Byron Johnson prided himself on being a realist. Wealthy clients sought him out not to tell them what they wanted to hear but for advice about the facts, the law and the likely real-world outcomes of whatever problems they faced. But it hadn’t occurred to him that this man, imprisoned for years, would doubt him and would be direct enough to tell him that. Byron had become accustomed to deference, not to challenge. And this frail man was suggesting that Byron might be a stalking horse, a plant, a shill, a human recording device.
“I met your brother Khalid.”
“Where?”
“At a diner in Union City.”
“What diner?”
“He said it was his favorite, and that you used to eat there with him: the Plaza Diner on Kennedy Boulevard.”
Byron, who for years had practiced law in areas where a detailed memory was essential, was relieved that he remembered the name and location of the diner just across the Hudson River in New Jersey. He couldn’t assess whether the man behind the thick, scratched glass was now more persuaded to believe him. Byron asked, “How have you been treated?”
“I’ve been treated like an animal.”
“In what ways?”
As if briskly covering the topics on an agenda, Ali Hussein said, “Months in one room, no contact with other people. Shifted from place to place, never knowing what country or city I was in, never knowing what month of the year, day of the week. Punched. Kicked.”
“Do you have any marks on your body?”
“I’m not sure yet what your name really is, or who you really are, but you seem naive. Marks? Are you asking me if they’ve left bruises or scars on my body?”
Byron felt the rebuke. Over the years he’d learned that there was often value in saying nothing. Silence sometimes changed the direction of a conversation and revealed more. He waited.
Hussein asked, “How much more time do we have?”
“Only a few minutes.”
“A few minutes? I’ve been locked away for years, never in touch for a second with anyone who meant to do kind things to me, and now I have a total of thirty minutes with you. Mr. Bush created a beautiful world.”
 “There’s another president.” Byron paused, and, with the silly thought of giving this man some hope, he said, “His name is Barack Hussein Obama.”
Ali Hussein almost smiled. “And I’m still here? How did that happen?”

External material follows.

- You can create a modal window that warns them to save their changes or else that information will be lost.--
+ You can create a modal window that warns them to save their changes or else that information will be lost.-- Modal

Byron didn’t answer, feeling foolish that he’d thought the news that an American president’s middle name was Hussein would somehow brighten this man’s mind. Byron had pandered to him, and he hated pandering.

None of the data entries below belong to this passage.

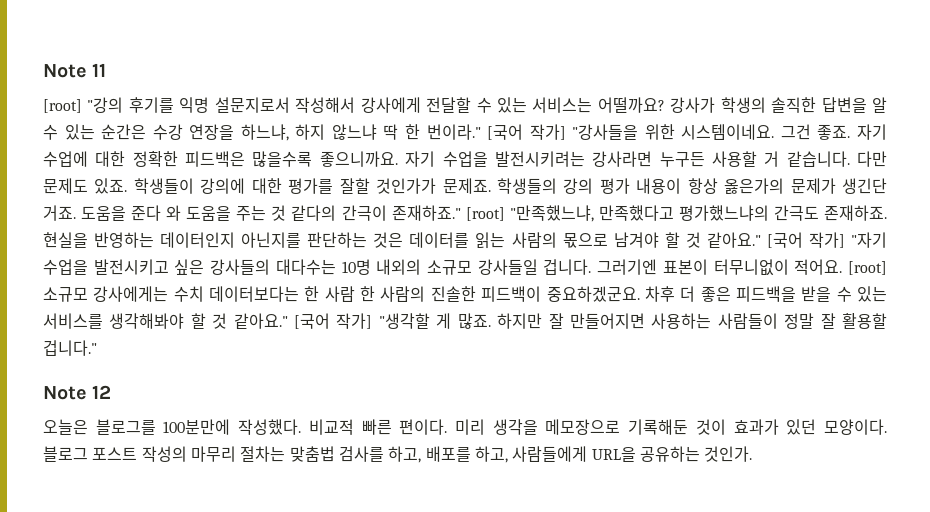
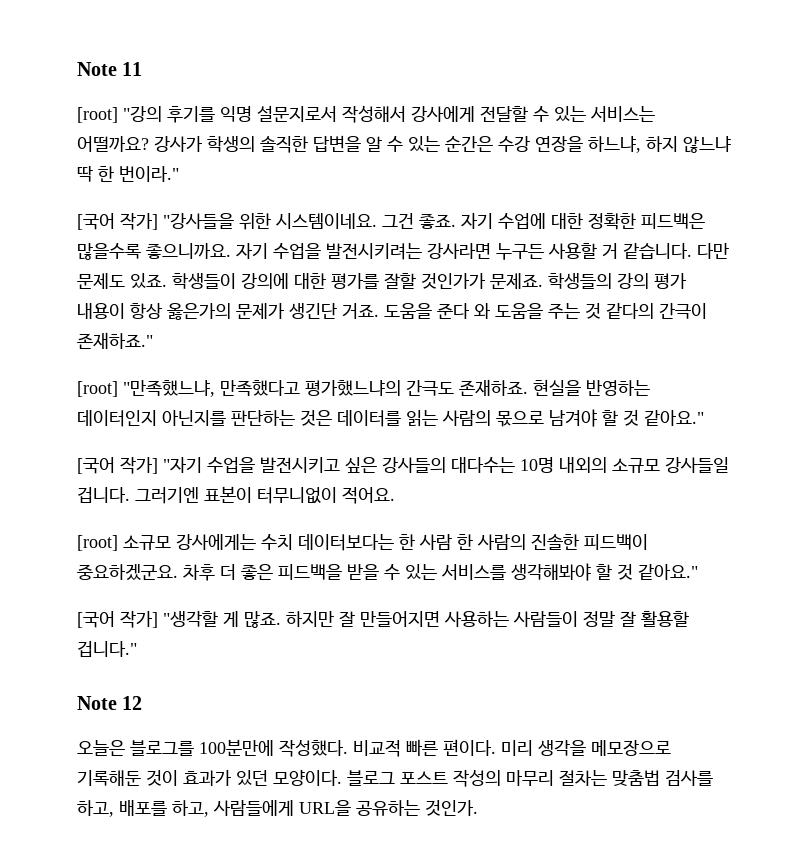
- 강사가 학생의 솔직한 답변을 알 수 있는 순간은 수강 연장을 하느냐, 하지 않느냐 딱 한 번이라." [국어 작가] "강사들을 위한 시스템이네요.
+ 강사가 학생의 솔직한 답변을 알 수 있는 순간은 수강 연장을 하느냐, 하지 않느냐 딱 한 번이라."
+ [국어 작가] "강사들을 위한 시스템이네요.
- 도움을 준다 와 도움을 주는 것 같다의 간극이 존재하죠." [root] "만족했느냐, 만족했다고 평가했느냐의 간극도 존재하죠.
+ 도움을 준다 와 도움을 주는 것 같다의 간극이 존재하죠."
+ [root] "만족했느냐, 만족했다고 평가했느냐의 간극도 존재하죠.
- 현실을 반영하는 데이터인지 아닌지를 판단하는 것은 데이터를 읽는 사람의 몫으로 남겨야 할 것 같아요." [국어 작가] "자기 수업을 발전시키고 싶은 강사들의 대다수는 10명 내외의 소규모 강사들일 겁니다.
+ 현실을 반영하는 데이터인지 아닌지를 판단하는 것은 데이터를 읽는 사람의 몫으로 남겨야 할 것 같아요."
+ [국어 작가] "자기 수업을 발전시키고 싶은 강사들의 대다수는 10명 내외의 소규모 강사들일 겁니다.
- 그러기엔 표본이 터무니없이 적어요. [root] 소규모 강사에게는 수치 데이터보다는 한 사람 한 사람의 진솔한 피드백이 중요하겠군요.
+ 그러기엔 표본이 터무니없이 적어요.
+ [root] 소규모 강사에게는 수치 데이터보다는 한 사람 한 사람의 진솔한 피드백이 중요하겠군요.
- 차후 더 좋은 피드백을 받을 수 있는 서비스를 생각해봐야 할 것 같아요." [국어 작가] "생각할 게 많죠.
+ 차후 더 좋은 피드백을 받을 수 있는 서비스를 생각해봐야 할 것 같아요."
+ [국어 작가] "생각할 게 많죠.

Ali Hussein then asked, “My wife and children?”
No one—not the ACLU lawyer, not the CIA agent with whom Byron had briefly talked to arrange this visit, not even Hussein’s heavy-faced, brooding brother—had said a single thing about Hussein other than that he had been brought into the United States after years away and that he was an accountant. Nothing about a wife and children.
“I don’t know. I didn’t know you had a wife and children. Nobody said anything about them. I should have asked.”
It was unsettling even to Byron, who had dealt under tense circumstances with thousands of people in courtrooms, that this man could stare at him for so long with no change of expression. Hussein finally asked, “Are you going to come back?”
“If you want me to.”
“I was an accountant, you know. I always liked numbers, and I believed in the American system that money moves everything, that he who pays the piper gets to call the tune. Who’s paying you?”
“No one, Mr. Hussein. Anything I do for you will be free. I won’t get paid by anybody.”
“Now I really wonder who you are.” There was just a trace of humor in his voice and his expression.
As swiftly as Ali Hussein had appeared in the interview room, he disappeared when two guards in Army uniforms reached in from the rear door and literally yanked him from his chair. It was like watching a magician make a man disappear.